Los derechos tienen límites

Cuando hay derechos que colisionan, nos dice Gargarella que, se necesita justificar cual es el derecho que va a perder más. El último derecho a ser retirado, o sea, el que más hay que cuidar, es el que está más cerca del nervio democrático de la Constitución. Para el citado autor el derecho a la libre expresión está íntimamente ligado a este nervio democrático.
La justicia de nuestro país ha sido protagonista de amplios y diferentes debates en relación al derecho a la protesta.

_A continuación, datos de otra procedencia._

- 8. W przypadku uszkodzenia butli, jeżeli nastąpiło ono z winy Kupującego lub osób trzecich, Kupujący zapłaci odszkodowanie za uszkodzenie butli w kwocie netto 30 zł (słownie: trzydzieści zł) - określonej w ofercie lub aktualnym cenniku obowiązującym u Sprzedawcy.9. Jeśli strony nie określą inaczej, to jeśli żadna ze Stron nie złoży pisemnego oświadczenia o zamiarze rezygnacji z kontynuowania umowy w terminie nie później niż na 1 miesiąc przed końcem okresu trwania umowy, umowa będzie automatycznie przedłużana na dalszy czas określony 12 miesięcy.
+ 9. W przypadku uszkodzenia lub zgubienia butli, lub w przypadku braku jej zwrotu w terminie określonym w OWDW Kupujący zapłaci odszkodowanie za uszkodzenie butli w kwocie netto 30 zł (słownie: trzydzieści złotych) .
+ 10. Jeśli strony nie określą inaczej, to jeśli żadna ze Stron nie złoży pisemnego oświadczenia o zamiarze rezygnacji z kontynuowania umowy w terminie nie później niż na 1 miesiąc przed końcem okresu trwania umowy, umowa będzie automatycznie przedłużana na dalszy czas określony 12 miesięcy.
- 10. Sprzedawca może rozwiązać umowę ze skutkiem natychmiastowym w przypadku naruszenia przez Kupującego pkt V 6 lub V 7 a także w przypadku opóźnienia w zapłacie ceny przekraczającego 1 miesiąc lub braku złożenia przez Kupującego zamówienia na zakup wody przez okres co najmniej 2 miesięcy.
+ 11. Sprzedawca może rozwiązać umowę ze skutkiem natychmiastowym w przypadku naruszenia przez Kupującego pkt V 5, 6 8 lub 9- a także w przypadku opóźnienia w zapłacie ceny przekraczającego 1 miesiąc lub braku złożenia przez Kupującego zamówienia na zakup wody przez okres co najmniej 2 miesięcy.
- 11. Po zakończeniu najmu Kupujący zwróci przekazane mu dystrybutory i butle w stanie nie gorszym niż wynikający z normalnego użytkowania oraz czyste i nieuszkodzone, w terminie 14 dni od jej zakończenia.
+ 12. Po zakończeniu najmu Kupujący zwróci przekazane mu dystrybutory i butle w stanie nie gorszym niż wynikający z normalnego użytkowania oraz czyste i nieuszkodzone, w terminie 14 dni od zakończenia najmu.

El fallo Alais (Cámara Nacional de Casación Penal) ha planteado la punibilidad de la protesta considerando que hay gente involucrada que no es inocente, ya que detrás de ella había intereses y partidos políticos, y por ende intereses particulares.

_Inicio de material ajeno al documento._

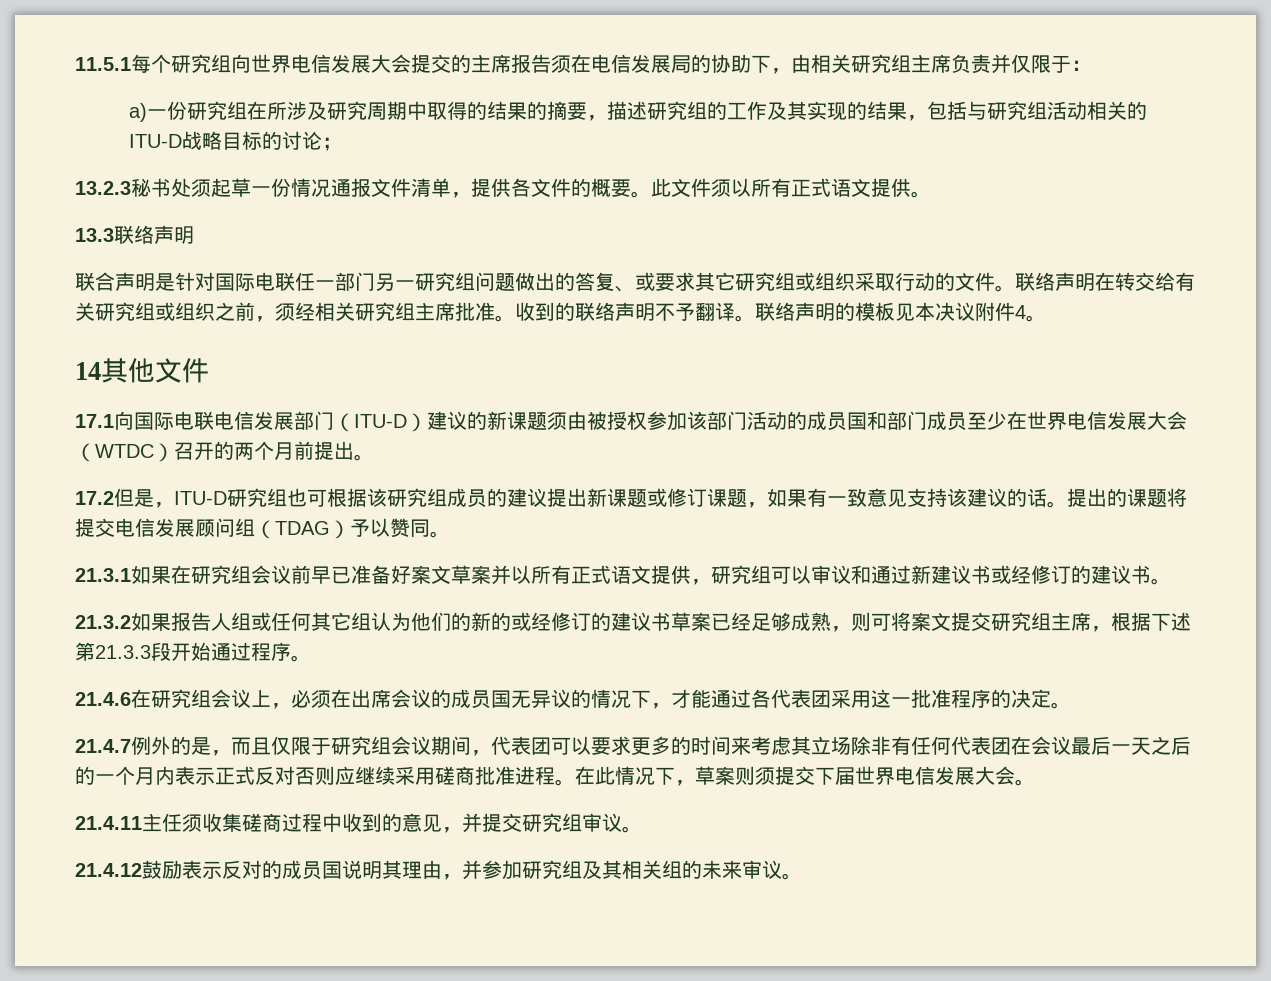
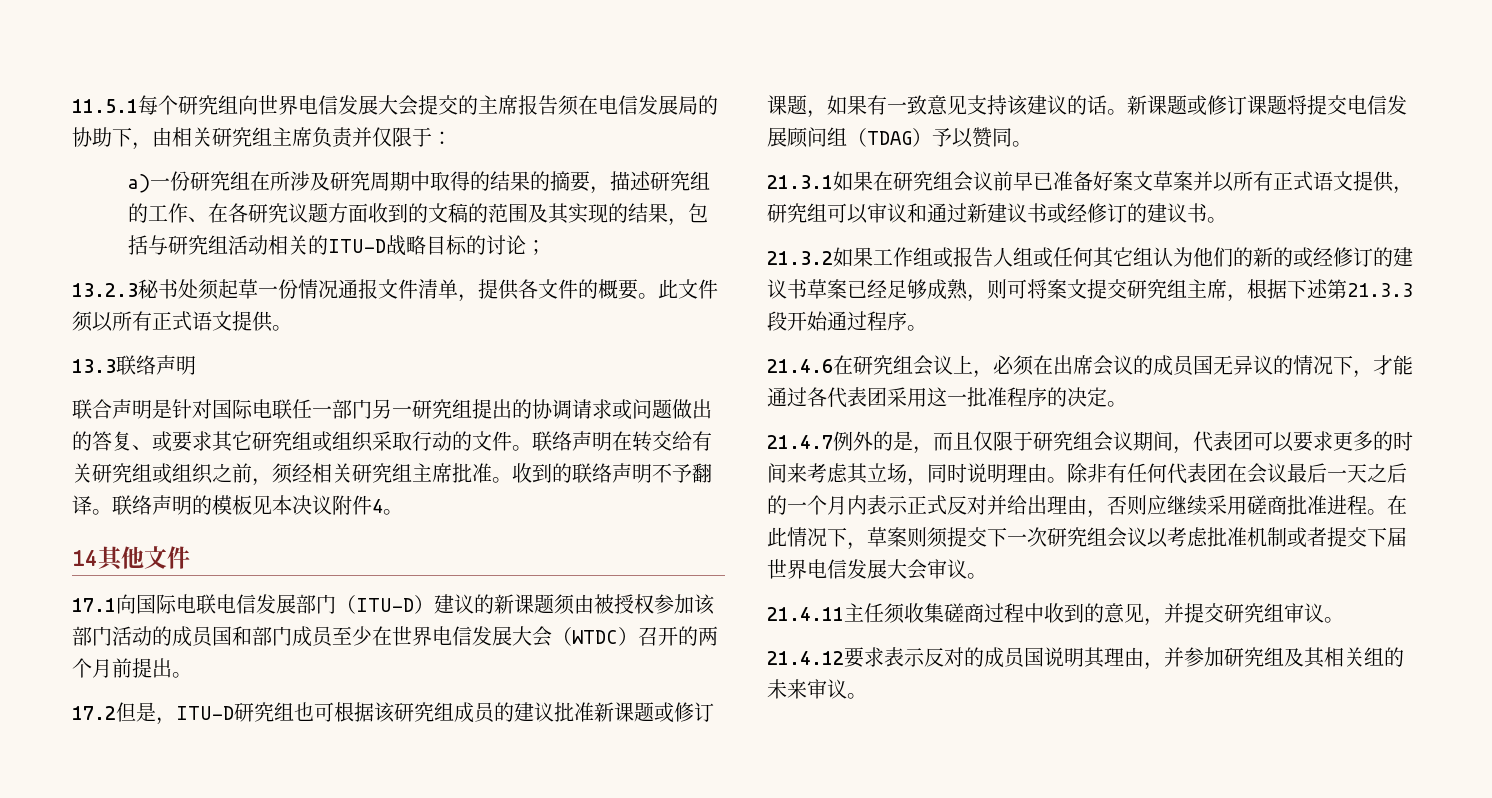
- a)一份研究组在所涉及研究周期中取得的结果的摘要，描述研究组的工作及其实现的结果，包括与研究组活动相关的ITU-D战略目标的讨论；
+ a)一份研究组在所涉及研究周期中取得的结果的摘要，描述研究组的工作、在各研究议题方面收到的文稿的范围及其实现的结果，包括与研究组活动相关的ITU-D战略目标的讨论；
- 联合声明是针对国际电联任一部门另一研究组问题做出的答复、或要求其它研究组或组织采取行动的文件。
+ 联合声明是针对国际电联任一部门另一研究组提出的协调请求或问题做出的答复、或要求其它研究组或组织采取行动的文件。
- 17.2但是，ITU-D研究组也可根据该研究组成员的建议提出新课题或修订课题，如果有一致意见支持该建议的话。
+ 17.2但是，ITU-D研究组也可根据该研究组成员的建议批准新课题或修订课题，如果有一致意见支持该建议的话。
- 提出的课题将提交电信发展顾问组（TDAG）予以赞同。
+ 新课题或修订课题将提交电信发展顾问组（TDAG）予以赞同。
- 21.3.2如果报告人组或任何其它组认为他们的新的或经修订的建议书草案已经足够成熟，则可将案文提交研究组主席，根据下述第21.3.3段开始通过程序。
+ 21.3.2如果工作组或报告人组或任何其它组认为他们的新的或经修订的建议书草案已经足够成熟，则可将案文提交研究组主席，根据下述第21.3.3段开始通过程序。
- 21.4.7例外的是，而且仅限于研究组会议期间，代表团可以要求更多的时间来考虑其立场除非有任何代表团在会议最后一天之后的一个月内表示正式反对否则应继续采用磋商批准进程。
+ 21.4.7例外的是，而且仅限于研究组会议期间，代表团可以要求更多的时间来考虑其立场，同时说明理由。除非有任何代表团在会议最后一天之后的一个月内表示正式反对并给出理由，否则应继续采用磋商批准进程。
- 在此情况下，草案则须提交下届世界电信发展大会。
+ 在此情况下，草案则须提交下一次研究组会议以考虑批准机制或者提交下届世界电信发展大会审议。
- 21.4.12鼓励表示反对的成员国说明其理由，并参加研究组及其相关组的未来审议。
+ 21.4.12要求表示反对的成员国说明其理由，并参加研究组及其相关组的未来审议。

Esta idea de la justicia es al menos criticable, ya que “la idea de que se puede desplazar o descalificar una demanda porque esta es presentada por un individuo o un grupo movido por intereses particulares resulta entonces muy problemática.”, más teniendo presente el carácter del Derecho Penal como ultima ratio.

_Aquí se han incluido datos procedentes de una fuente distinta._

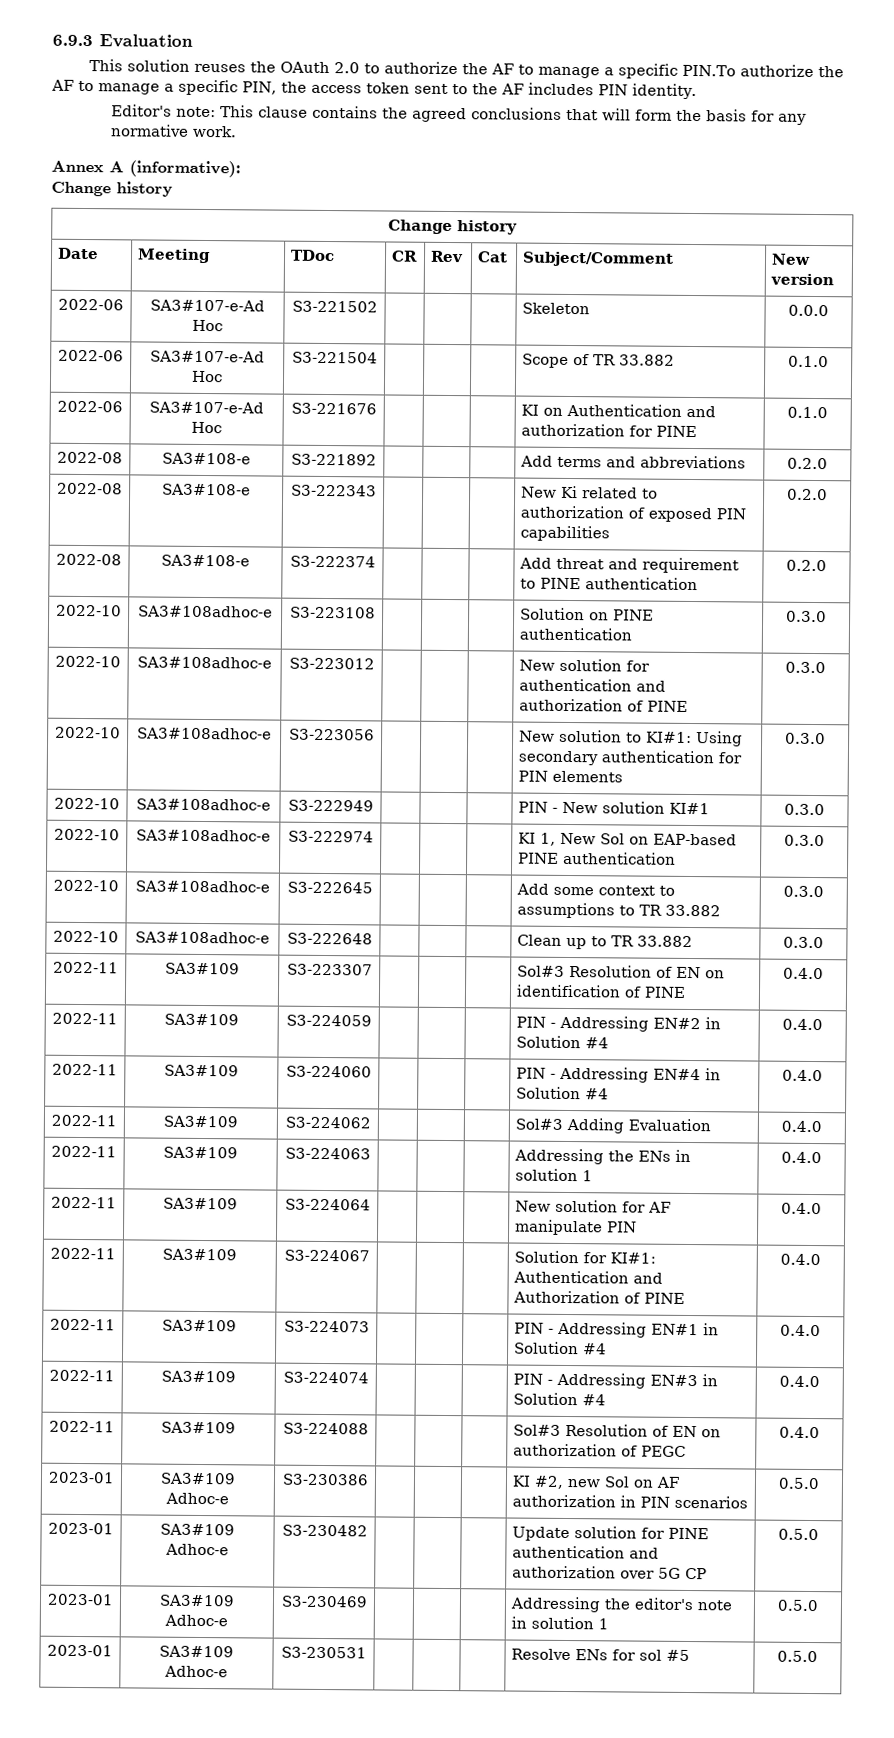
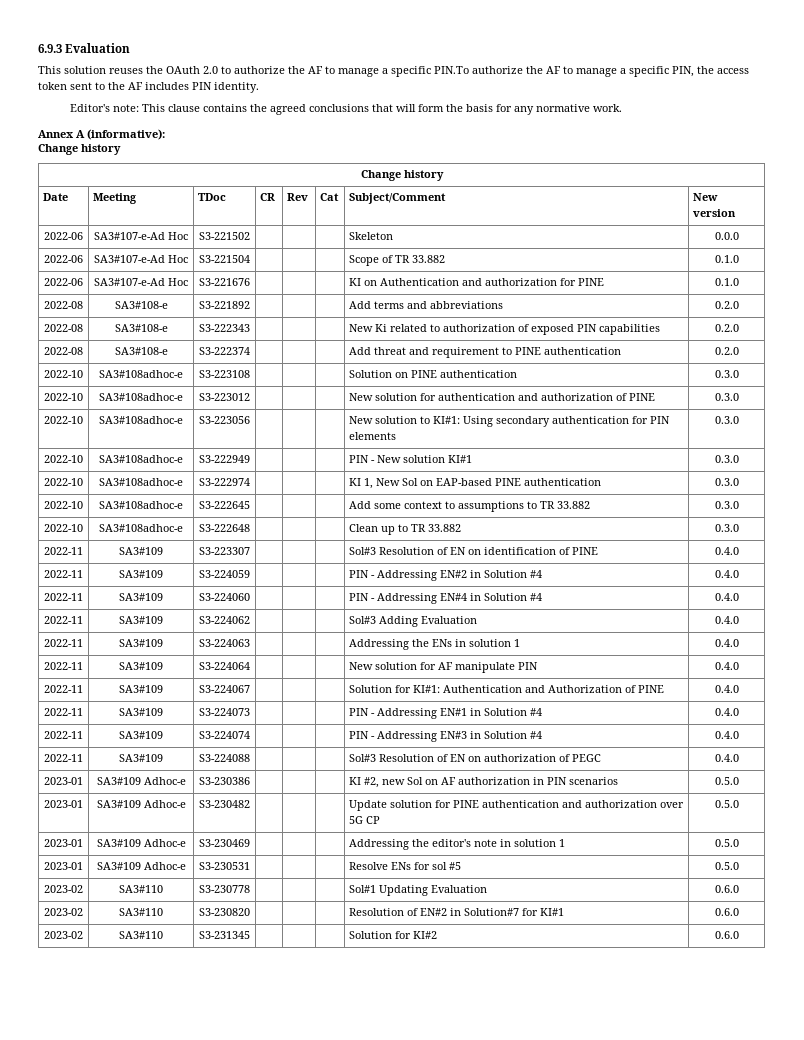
+ 2023-02 | SA3#110 | S3-230778 | | | | Sol#1 Updating Evaluation | 0.6.0
+ 2023-02 | SA3#110 | S3-230820 | | | | Resolution of EN#2 in Solution#7 for KI#1 | 0.6.0
+ 2023-02 | SA3#110 | S3-231345 | | | | Solution for KI#2 | 0.6.0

También en el Fallo Schifrin se ha polemizado al respecto, y se ha dicho que “la única forma legítima y verificable de la expresión soberana del pueblo es el sufragio” y que otros modos de expresión popular “…no reflejan realmente la opinión mayoritaria del pueblo sino a lo sumo la de un grupo sedicioso.” Aun considerando esto, y por más que la opinión sea de una sola persona, esta voz es tan válida como la del resto y no puede ser callada.

A manifestarse… pacíficamente

Aplaudimos y alentamos a todos a manifestarse. Pedimos respeto, imploramos cordura, rogamos por la paz.
Se aproxima una fecha patria. Somos todos argentinos. No se puede construir una Nación para sectores, debemos construirla entre todos y para todos.
Los equilibristas somos silenciosos. Muchas veces nos creemos pocos, ya que no hacemos tanto barullo. Aumentamos cada vez más. Creemos que la solución no es el conflicto. Nos damos cuenta que los que salen ganando son otros, que en este juego siempre perdemos. Somos cada vez más y la cuerda en algún momento no aguantará más. No vamos a permitir que se rompa.

3 Roberto Gargarella, Carta abierta sobre la intolerancia: apuntes sobre derecho y protesta, 1º ed., Bs. As., Siglo XXI, 2006, p. 30.
 4 Ob. Cit. Roberto Gargarella, Carta abierta sobre la intolerancia…p. 43.